WHAT IS REQUIRED ▸ Return every line of the data below that includes the string "Pantalón".

● ● ●

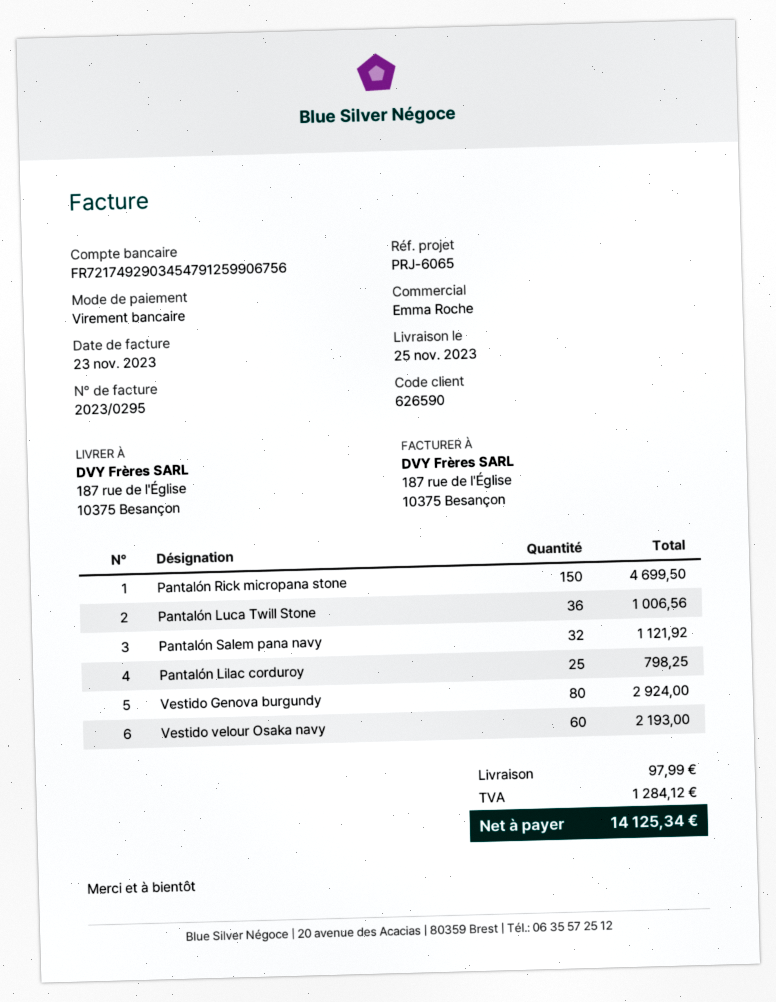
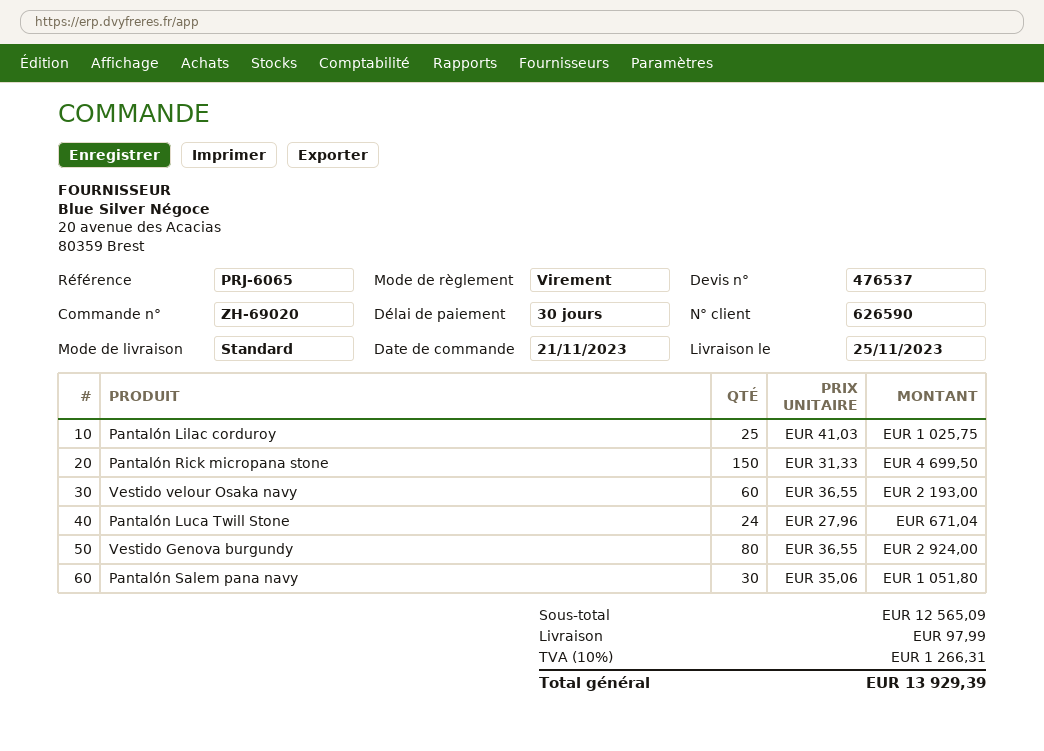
Pantalón Luca Twill Stone: 36 for 1006.56 -> 24 for 671.04
Pantalón Salem pana navy: 32 for 1121.92 -> 30 for 1051.80
Pantalón Lilac corduroy: 25 for 798.25 -> 25 for 1025.75
tax: 1284.12 -> 1266.31
total: 14125.34 -> 13929.39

● ● ●

RESULT OF THE TASK ▸
Pantalón Luca Twill Stone: 36 for 1006.56 -> 24 for 671.04
Pantalón Salem pana navy: 32 for 1121.92 -> 30 for 1051.80
Pantalón Lilac corduroy: 25 for 798.25 -> 25 for 1025.75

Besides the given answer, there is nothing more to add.